My experience with Real ID began on Dec. 20, 1948, in Trieste, Italy. My father was in the D-Day invasion, fought across Europe and was part of the post-war occupation in Italy. I was born after my mother joined him there. Both of my parents were born in Kentucky, but at that time children born abroad to American citizens weren’t automatically citizens at birth. I was naturalized, “retroactive to my birth” when I was 10.

I recently received a letter from the Bureau of Motor Vehicles informing me that I might have difficulties when I renew my driver’s license. I called and was told me that the last name on my naturalization papers does not match the name on my driver’s license. I told them I was a child when I was naturalized and that I have a certified copy of my marriage license. That wasn’t good enough. I was told to get new naturalization papers — with my married name — and that “people do it all the time.”

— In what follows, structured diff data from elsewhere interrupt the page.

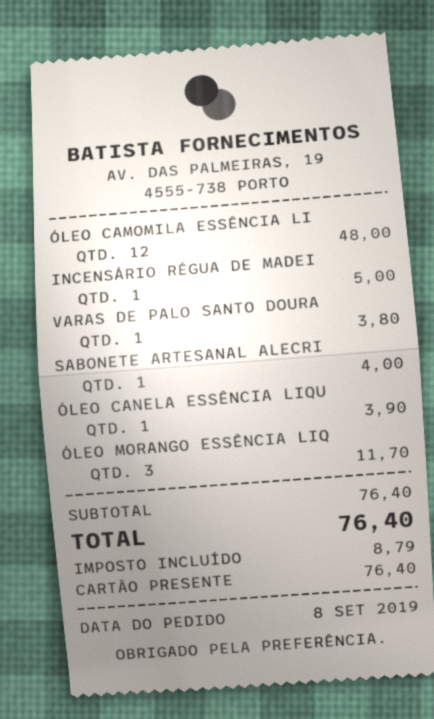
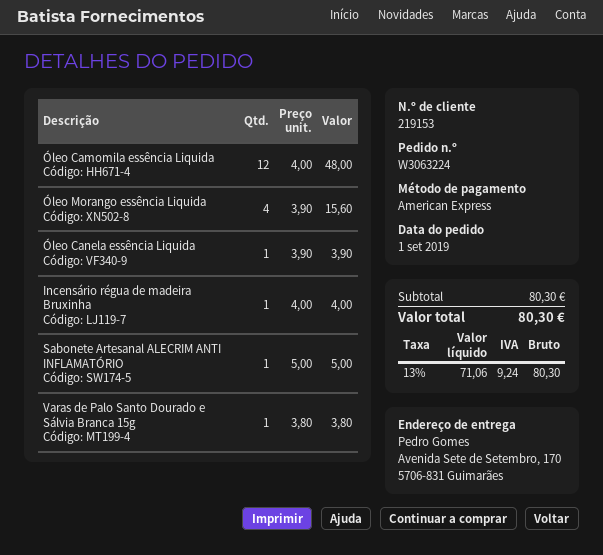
order date: 2019-09-08 -> 2019-09-01
payment method: gift card -> American Express
INCENSÁRIO RÉGUA DE MADEI: 1 for 5.00 -> 1 for 4.00
SABONETE ARTESANAL ALECRI: 1 for 4.00 -> 1 for 5.00
ÓLEO MORANGO ESSÊNCIA LIQ: 3 for 11.70 -> 4 for 15.60
subtotal: 76.40 -> 80.30
tax: 8.79 -> 9.24
total: 76.40 -> 80.30

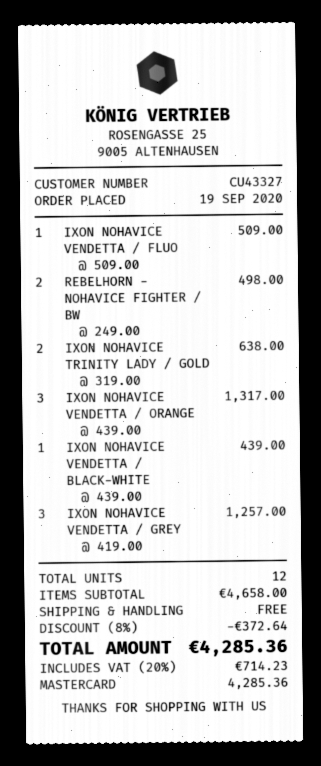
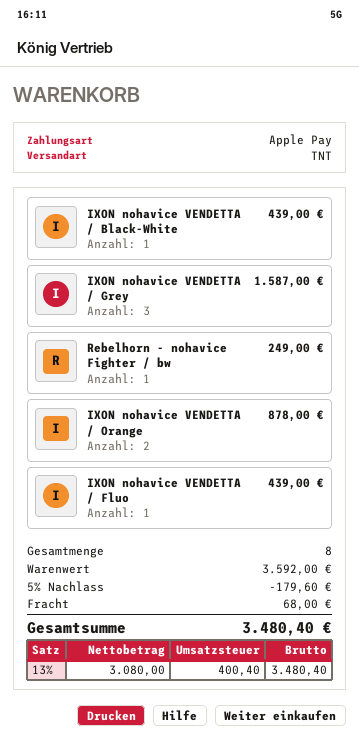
payment method: Mastercard -> Apple Pay
IXON NOHAVICE VENDETTA / FLUO: 1 for 509.00 -> 1 for 439.00
REBELHORN - NOHAVICE FIGHTER / BW: 2 for 498.00 -> 1 for 249.00
IXON NOHAVICE TRINITY LADY / GOLD: 2 for 638.00 -> none
IXON NOHAVICE VENDETTA / ORANGE: 3 for 1317.00 -> 2 for 878.00
IXON NOHAVICE VENDETTA / GREY: 3 for 1257.00 -> 3 for 1587.00
total quantity: 12 -> 8
subtotal: 4658.00 -> 3592.00
discount: 8% = 372.64 -> 5% = 179.60
shipping: 0.00 -> 68.00
tax: 20% = 714.23 -> 13% = 400.40
total: 4285.36 -> 3480.40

People do not get new naturalization papers “all the time.” Besides, with all that paperwork, it costs $345.

My state legislator, Rep. Gay Grant, D-Gardiner, called Maine’s secretary of state, Matthew Dunlap, who personally interceded on my behalf.

Real ID creates mayhem for people not conveniently born in a modern American hospital. That includes foreign-born people like myself, as well as many of our older rural residents.

The 9/11 terrorists had legitimate federal visas. The Real ID law doesn’t affect that process, but it does create a bureaucratic bubble that guarantees inefficiency, not security.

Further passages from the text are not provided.